Europejski przemysł morski uderzyły dwa głośne przypadki oszustw – wcześniej w MAN Diesel & Turbo i obecnie w Wärtsili. Przewodniczący SEA Europe (europejskie stowarzyszenieproducentów statkówi sprzętu morskiego), Kjeld Dittmann, nie ukrywa faktu, że przemysł ma teraz poważny problem, który wiele osób zapamięta na długie lata.
Do poniedziałku manipulacje dotyczące wyników badań silników okrętowych dotyczyły tylko niemieckiej fabryki MAN Diesel & Turbo, która w 2013 roku otrzymała wyrok z sądu w Augsburgu za oszustwa dokonane przez osoby na stanowiskach badawczych w firmie.
Ale w poniedziałek rano, podczas audytu wewnętrznego w firmie Wärtsilä ujawniono, że wyniki badań fałszowano także w fabryce fińskiej firmy we Włoszech. Grupa pracowników przez lata manipulowała wynikami dla setek silników - podobno bez wiedzy kierownictwa.
Jeśli jest taka część przemysłu morskiego, w której europejskie przedsiębiorstwa wiodą prym z globalnego punktu widzenia, jest to właśnie sektor produkcji silników okrętowych. Duńsko-niemiecki MAN Diesel & Turbo i fińska Wärtsilä to najbardziej szanowane firmy wśród przewoźników i stoczni, które korzystają z ich silników na nowych statkach. Przynajmniej tak było do niedawna, kiedy określenia takie jak "innowacyjność" i "ekologiczne rozwiązania" przestały kojarzyć się z wizerunkiem obu firm, a zostały zastąpione słowami „oszustwo” i „manipulacja”.
Problem, który do tej pory kojarzył się z MAN Diesel & Turbo, teraz okazał się chorobą całej branży, w której fałszuje się wyniki badań, aby w oczach klientów – armatorów, rachunki za paliwo wyglądały na niższe, a wpływ na środowisko na mniej destrukcyjny.
Po informacji, że od lat w fabryce Wärtsili w Trieście fałszowano wyniki badań, zwłaszcza w przypadku silników czterosuwowych, trudno powiedzieć, gdzie stocznie i armatorzy powinni teraz szukać solidnego producenta silników.
Kjeld Dittmann wkrótce ma skontaktować się z członkami rady SEA Europe, aby ocenić, czy obecna sytuacja wymaga zwołania nadzwyczajnego posiedzenia.
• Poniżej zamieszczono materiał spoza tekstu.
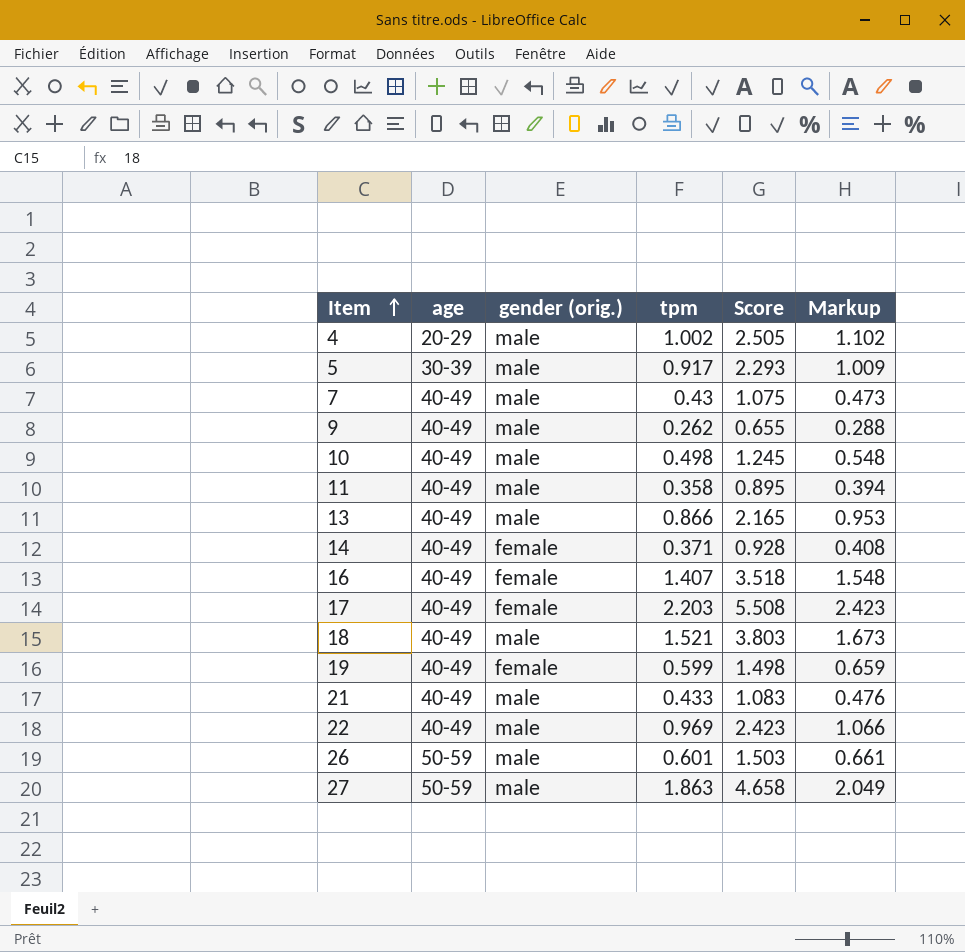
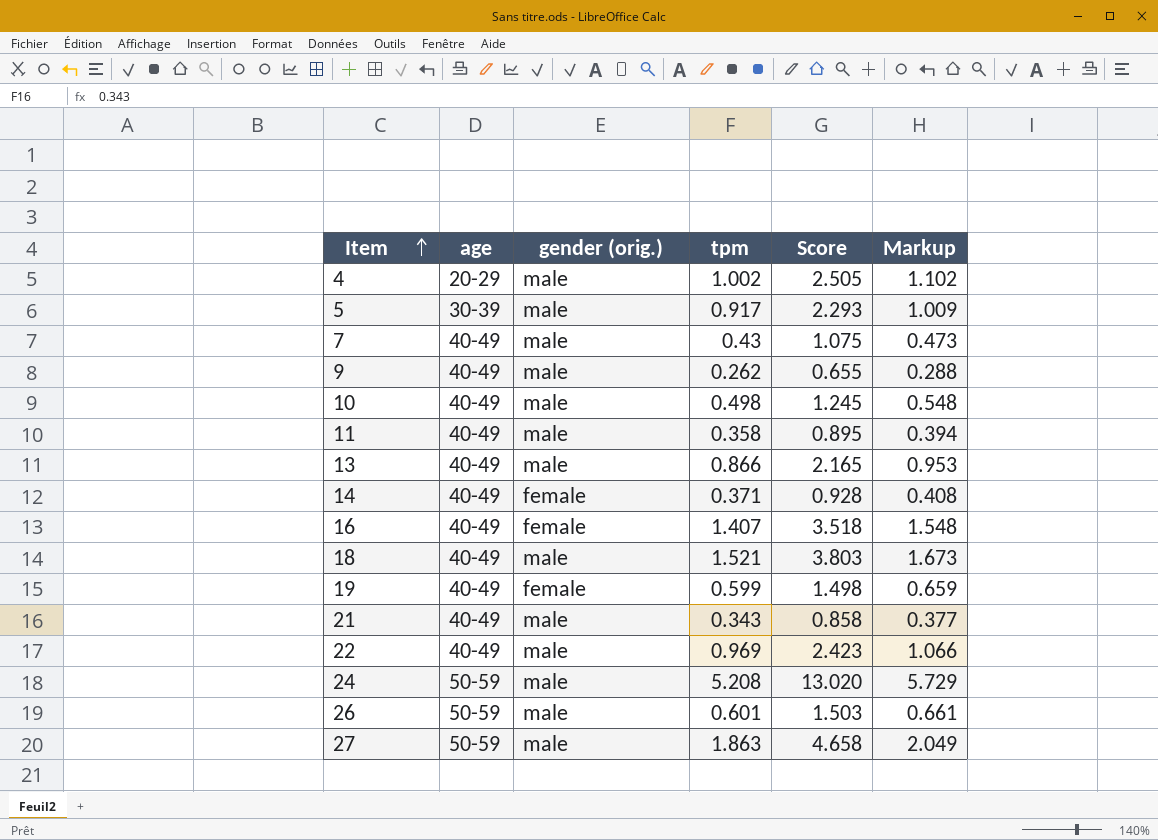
row 17: 40-49 | female | 2.203 | 5.508 | 2.423 -> none
21 | tpm: 0.433 -> 0.343
21 | Score: 1.083 -> 0.858
21 | Markup: 0.476 -> 0.377
row 24: none -> 50-59 | male | 5.208 | 13.020 | 5.729

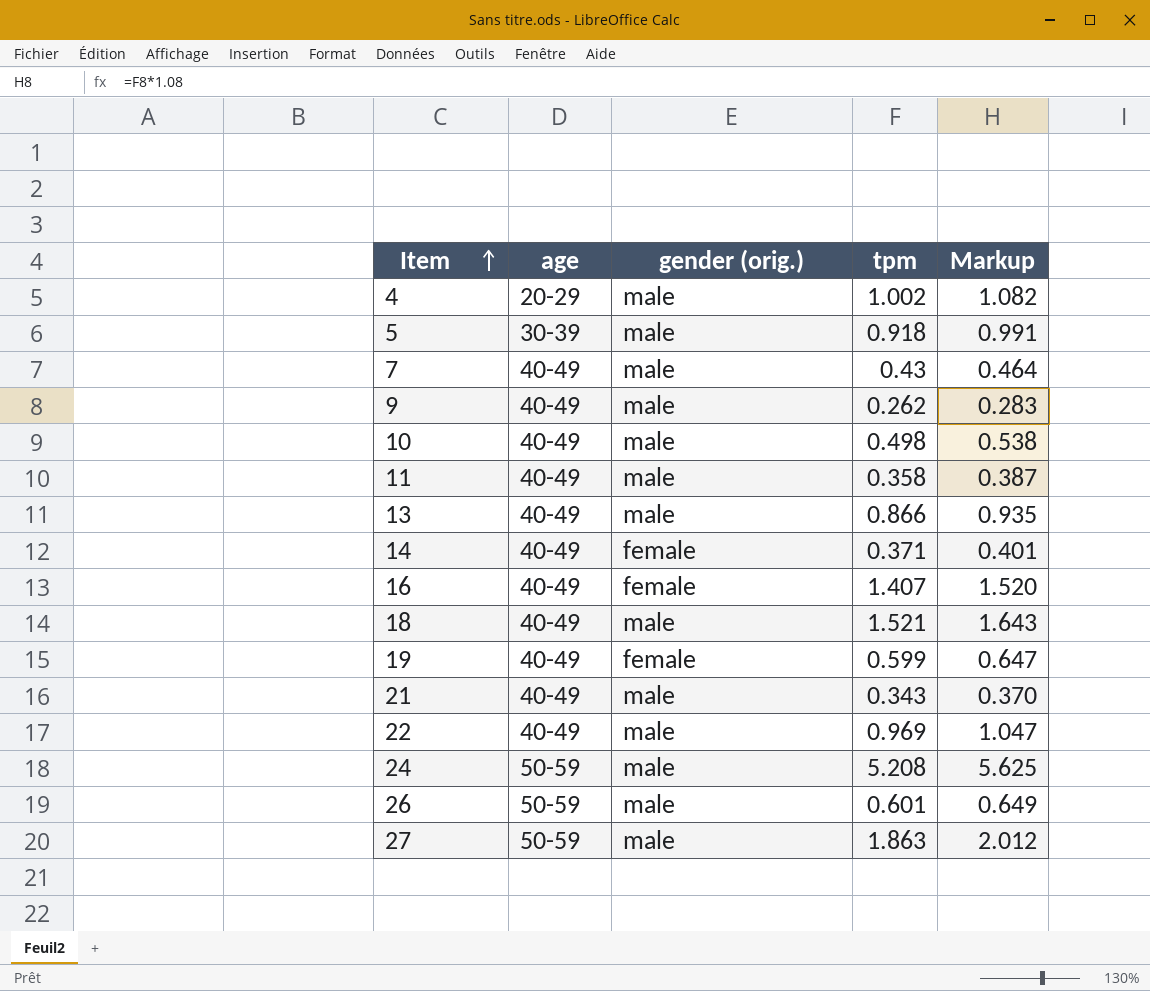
column Score | formula: [tpm] * 2.5 -> none
column Markup | formula: [tpm] * 1.1 -> [tpm] * 1.08
5 | tpm: 0.917 -> 0.918

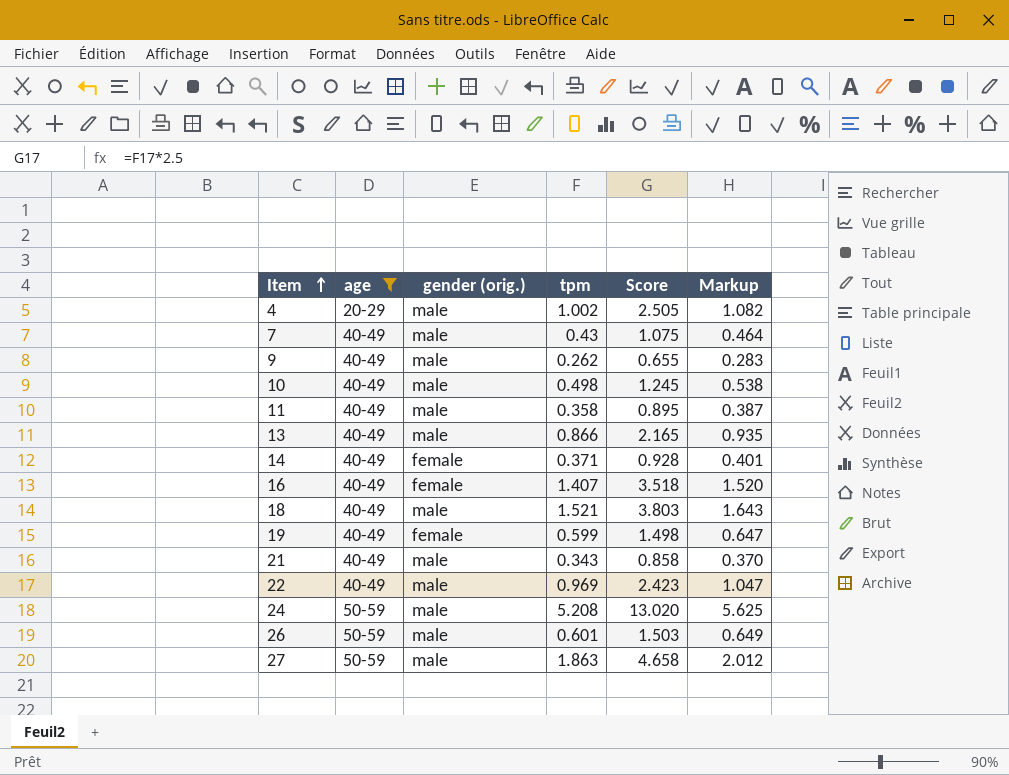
filter: none -> age != 30-39
column Score | formula: none -> [tpm] * 2.5

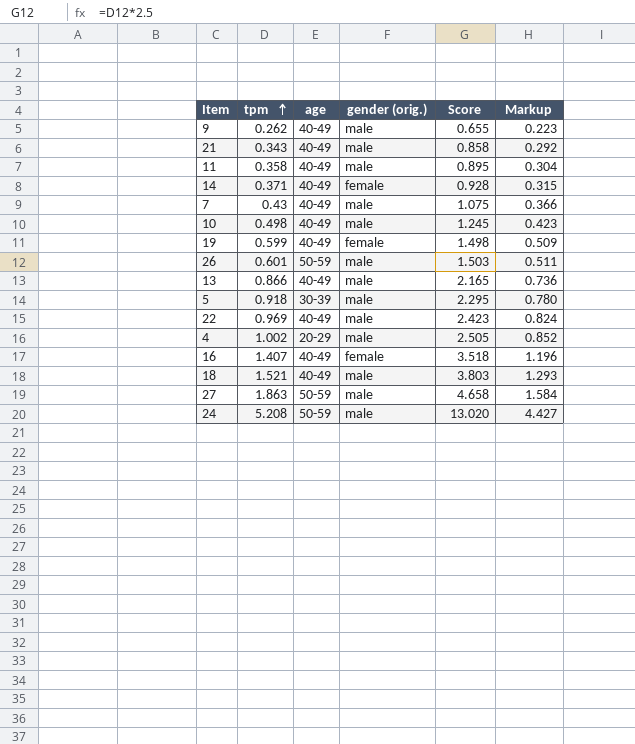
filter: age != 30-39 -> none
row order: Item ascending -> tpm ascending
column tpm | position: 4 -> 2
column Markup | formula: [tpm] * 1.08 -> [tpm] * 0.85

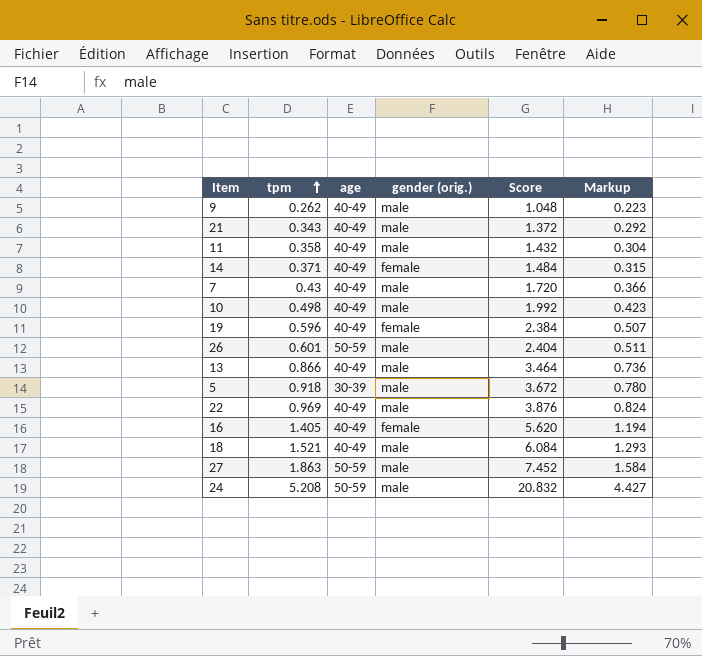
column Score | formula: [tpm] * 2.5 -> [tpm] * 4
row 4: 1.002 | 20-29 | male | 2.505 | 0.852 -> none
19 | tpm: 0.599 -> 0.596
19 | Markup: 0.509 -> 0.507
16 | tpm: 1.407 -> 1.405
16 | Markup: 1.196 -> 1.194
Do kolejnego zgromadzenia, które miało odbyć się w czerwcu, jest jeszcze długi czas. Jednak Dittmann zapowiada wcześniejsze rozmowy z zarządem, dotyczące ewentualnego zorganizowania wcześniejszego spotkania.
SEA Europe współpracuje w kwestiach takich jak tworzenie „warunków ramowych uczciwego biznesu", a także przestrzeganie obowiązujących zasad i przepisów. Jednym z tematów do dyskusji podczas spotkania członków stowarzyszenia mogłaby być kwestia zaostrzenia kontroli silników.